Gwen stava lì inginocchiata, piangendo e pregando con tutta l’intensità di cui era capace. Gli eventi degli ultimi giorni erano stato troppo per lei, e sentì la necessità di sfogarsi. Pregò per suo fratello, ma ancor più per Thor. Non poteva sopportare il pensiero di perderli entrambi quella notte, di non avere più nessuno vicino se non Gareth. Non poteva sopportare neppure il pensiero di essere imbarcata e mandata in sposa a un qualche barbaro. Sentiva che la vita le stava crollando addosso, e aveva bisogno di risposte. E ancor più aveva bisogno di speranza.

C’erano molte persone nel suo regno che pregavano il Dio dei Laghi, o il Dio dei Boschi, o il Dio delle Montagne, o il Dio del Vento, ma Gwen non aveva mai creduto a nulla di tutto ciò. Come Thor lei era una dei pochi nel suo regno a cui la fede risultava intollerabile, e seguiva la via radicale di un solo Dio, un solo essere che controllava l’intero universo. Era quello il Dio che pregava.

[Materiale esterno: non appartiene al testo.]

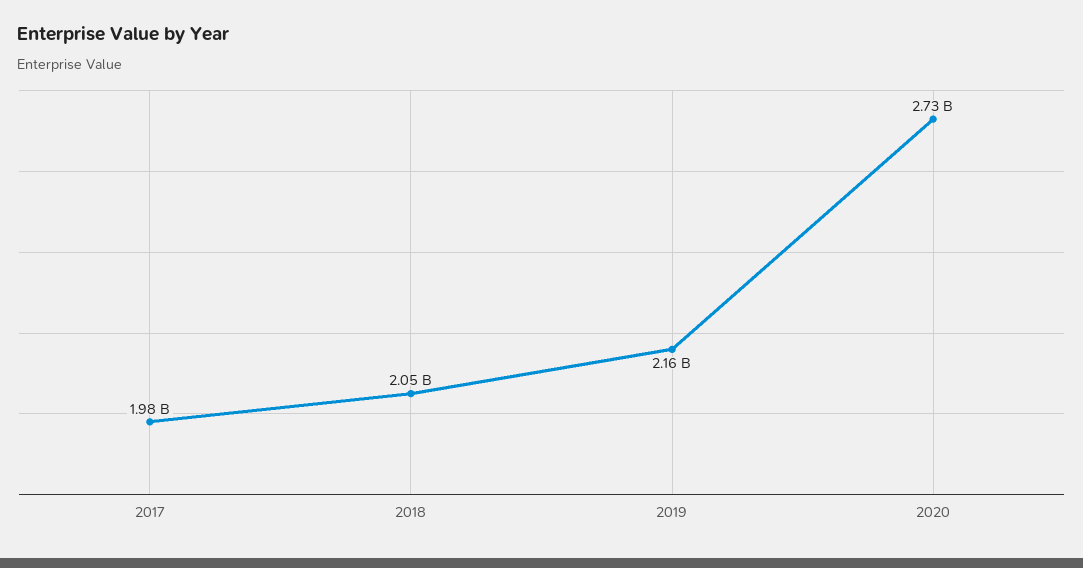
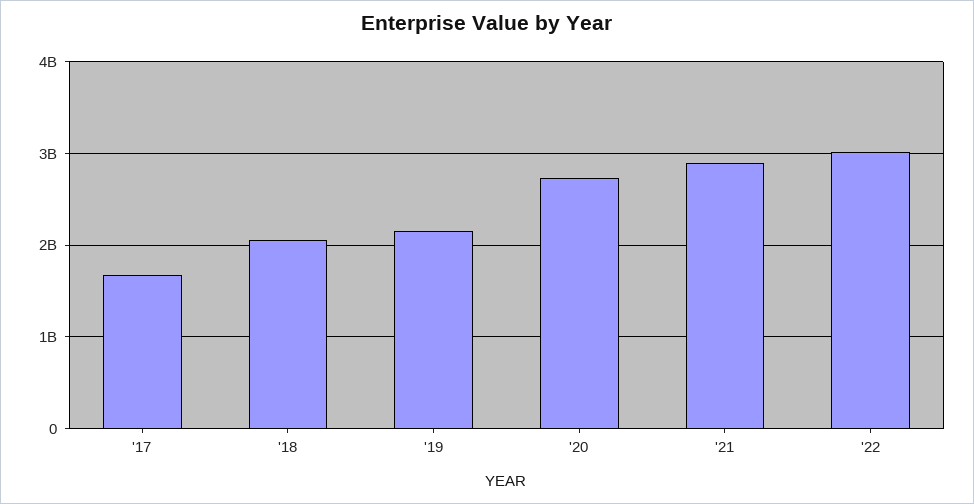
2017: 1980000000 -> 1700000000
'21: none -> 2900000000
'22: none -> 3000000000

Ti prego Dio, pregò. Riportami Thor. Fa che sia salvo in battaglia. Fa che sfugga all’imboscata. Ti prego, fa che Godfrey viva. E ti prego di proteggermi – non lasciare che mi portino via da qui e mi diano in sposa a un selvaggio. Farò qualsiasi cosa. Dammi solo un segno. Mostrami quello che vuoi da me.

Gwen rimase inginocchiata a lungo, udendo nient’altro che l’ululare del vento che soffiava ininterrottamente tra gli alti alberi di Boscorosso. Ascoltò il delicato scricchiolio dei rami mentre oscillavano sulla sua testa e lasciavano cadere i loro aghi nell’acqua.

“Fai attenzione a ciò per cui preghi,” disse una voce.

Lei si voltò trasalendo, e fu sorpresa di vedere qualcuno lì in piedi a pochi passi da lei. Si sarebbe spaventata, ma riconobbe immediatamente quella voce, una voce antica, più vecchia degli alberi, più vecchia della terra stessa, e il cuore le si gonfiò nel petto quando si rese conto di chi si trattava.

Si voltò e lo vide in piedi accanto a lei, con addosso il suo mantello bianco con il cappuccio, gli occhi luccicanti che la guardavano come se le stessero entrando nell’anima. Teneva in mano il suo bastone, illuminato dal tramonto e dalla luna.

Argon.

Gwen si alzò e si mise di fronte a lui.

“Ti ho cercato,” gli disse. “Sono venuta a casa tua. Mi hai sentito bussare?”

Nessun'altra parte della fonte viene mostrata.